_Description of the task_
Transcribe word for word the lines spanning the line with "(482, 131) none -> [510,102,540,115] the" through the end of the records.

_Provided records_

:::

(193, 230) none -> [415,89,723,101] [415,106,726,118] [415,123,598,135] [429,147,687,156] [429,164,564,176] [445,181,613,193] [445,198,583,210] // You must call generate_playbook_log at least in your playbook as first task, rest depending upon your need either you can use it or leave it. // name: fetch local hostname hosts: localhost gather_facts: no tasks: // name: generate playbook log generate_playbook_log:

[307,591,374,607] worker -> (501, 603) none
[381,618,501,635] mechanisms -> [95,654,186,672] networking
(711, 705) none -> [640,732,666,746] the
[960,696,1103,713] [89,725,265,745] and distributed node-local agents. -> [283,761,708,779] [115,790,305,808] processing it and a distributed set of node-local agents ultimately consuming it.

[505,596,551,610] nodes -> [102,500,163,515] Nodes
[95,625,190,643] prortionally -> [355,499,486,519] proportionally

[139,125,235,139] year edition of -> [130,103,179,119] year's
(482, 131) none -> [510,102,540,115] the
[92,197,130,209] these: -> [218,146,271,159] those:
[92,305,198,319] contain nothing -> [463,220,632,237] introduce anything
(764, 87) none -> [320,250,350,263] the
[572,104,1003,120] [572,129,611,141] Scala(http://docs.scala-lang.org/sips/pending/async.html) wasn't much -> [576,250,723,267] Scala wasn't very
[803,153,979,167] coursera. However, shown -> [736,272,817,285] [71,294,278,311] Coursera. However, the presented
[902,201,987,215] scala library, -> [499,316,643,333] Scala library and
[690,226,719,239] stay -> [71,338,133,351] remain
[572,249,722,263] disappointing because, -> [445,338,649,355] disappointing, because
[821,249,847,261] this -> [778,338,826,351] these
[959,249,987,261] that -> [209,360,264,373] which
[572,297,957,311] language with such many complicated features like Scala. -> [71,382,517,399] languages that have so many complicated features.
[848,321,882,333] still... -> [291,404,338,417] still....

:::

_Finished task_
(482, 131) none -> [510,102,540,115] the
[92,197,130,209] these: -> [218,146,271,159] those:
[92,305,198,319] contain nothing -> [463,220,632,237] introduce anything
(764, 87) none -> [320,250,350,263] the
[572,104,1003,120] [572,129,611,141] Scala(http://docs.scala-lang.org/sips/pending/async.html) wasn't much -> [576,250,723,267] Scala wasn't very
[803,153,979,167] coursera. However, shown -> [736,272,817,285] [71,294,278,311] Coursera. However, the presented
[902,201,987,215] scala library, -> [499,316,643,333] Scala library and
[690,226,719,239] stay -> [71,338,133,351] remain
[572,249,722,263] disappointing because, -> [445,338,649,355] disappointing, because
[821,249,847,261] this -> [778,338,826,351] these
[959,249,987,261] that -> [209,360,264,373] which
[572,297,957,311] language with such many complicated features like Scala. -> [71,382,517,399] languages that have so many complicated features.
[848,321,882,333] still... -> [291,404,338,417] still....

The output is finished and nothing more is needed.